What bothers me the most is that the RCC claims to believe that orientation is not a choice, that gays and lesbians must remain celibate, but are still good people. Yet if orientation is not chosen, but giving in to our orientation is an “evil” (as the last Vatican paper on gay marriage put it), then hasn’t God punished us for something? And since the Church has declared that we cannot receive either the sacraments of Holy Orders or Matrimony, does that not mean we are second-class human beings to the Church – ones created by God with defective souls? Does the Church even attempt to analyze the ramifications of its own teachings?
Raj says:
Compassion? For Andrew Sullivan? He has been trying to excuse the Roman Catholic Church, Inc.’s, bashing of gay people for years. Despite the fact, which would be clear to anyone who bothered to pay attention, that the RCCI’s bashing of gay people was part and parcel of its marketing efforts…
Total agreement from here on this Raj. If any public gay figure deserves scorn and derision it is Sullivan. Mr ‘bareback anyone I want who cares if I spread HIV’ should have long ago been thrown out the nearest gutter by the lg world. Wait, that seems to have happened. Only conservative straight people read him. Why is this loathsome pariah held up as an example of gay people?
I feel any sympathy shown him is wildly misplaced.
As a Christian, I have no choice but to show compassion to all, including my opponents. And even if one is not a believer in the divine, it is anti-humanist to wish pain on anyone.
That said, one can show compassion and also be honest about someone’s bad and/or dangerous behavior.
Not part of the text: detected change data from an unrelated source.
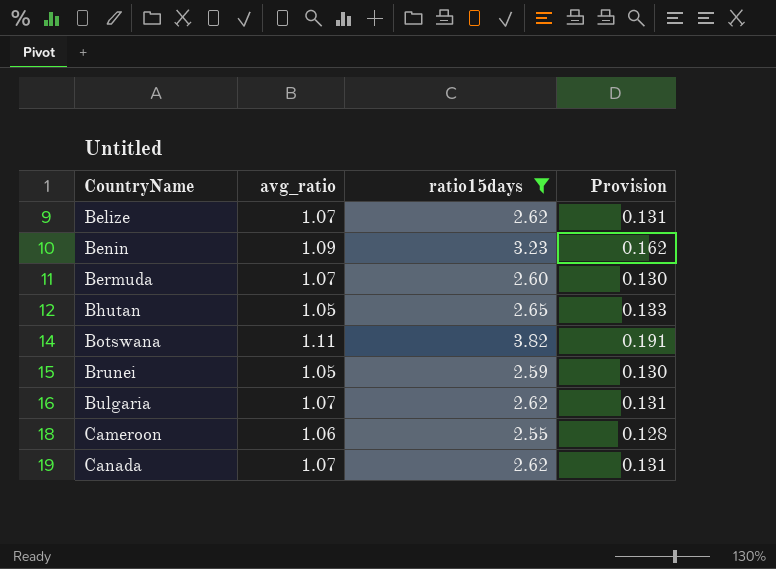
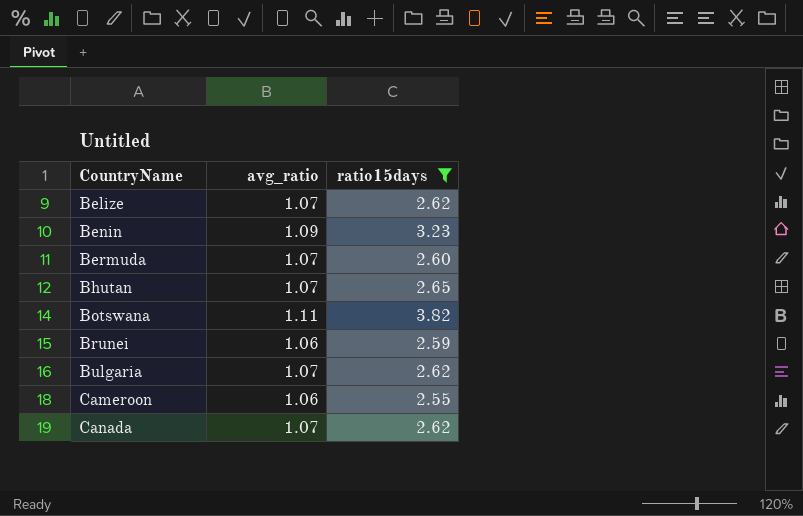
column Provision | formula: [ratio15days] * 0.05 -> none
Bhutan | avg_ratio: 1.05 -> 1.07
Brunei | avg_ratio: 1.05 -> 1.06

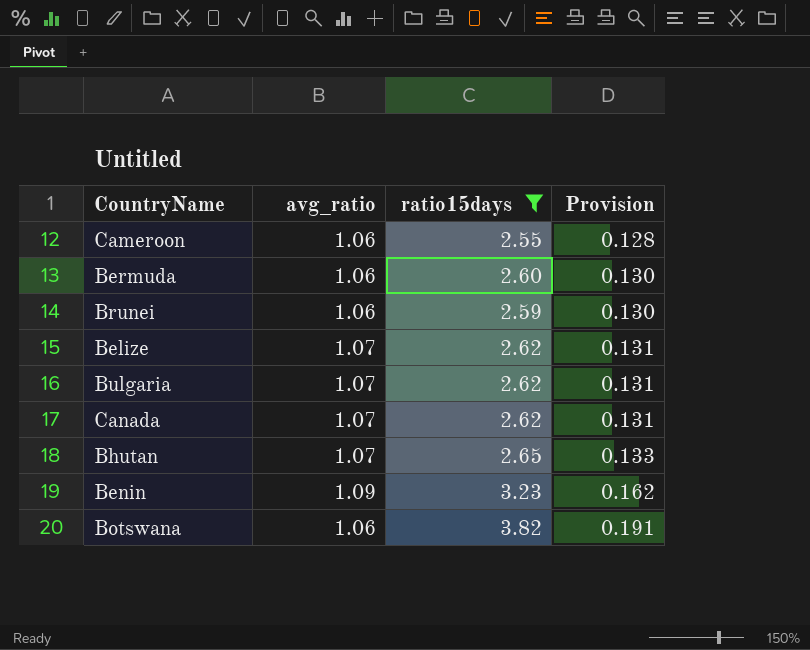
row order: CountryName ascending -> Provision ascending
column Provision | formula: none -> [ratio15days] * 0.05
Bermuda | avg_ratio: 1.07 -> 1.06
Botswana | avg_ratio: 1.11 -> 1.06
I am full aware of the damage Sullivan has done and the awful things he has advocated. I still wish him well as a person, though, especially because I know much about the pain he is enduring.
Take time if you will to visit my site for EX EX GAYS.. http://www.exgaynoway.org
there are testimonys of men who have seen through the tripe offered by the religious right and have come out and are proud of it.
there is a disscussion board to leave and air your feelings about the exgay movement.
thanks for reading Paul
Wow, Paul… the site looks great! Good work so far, and best of luck with it.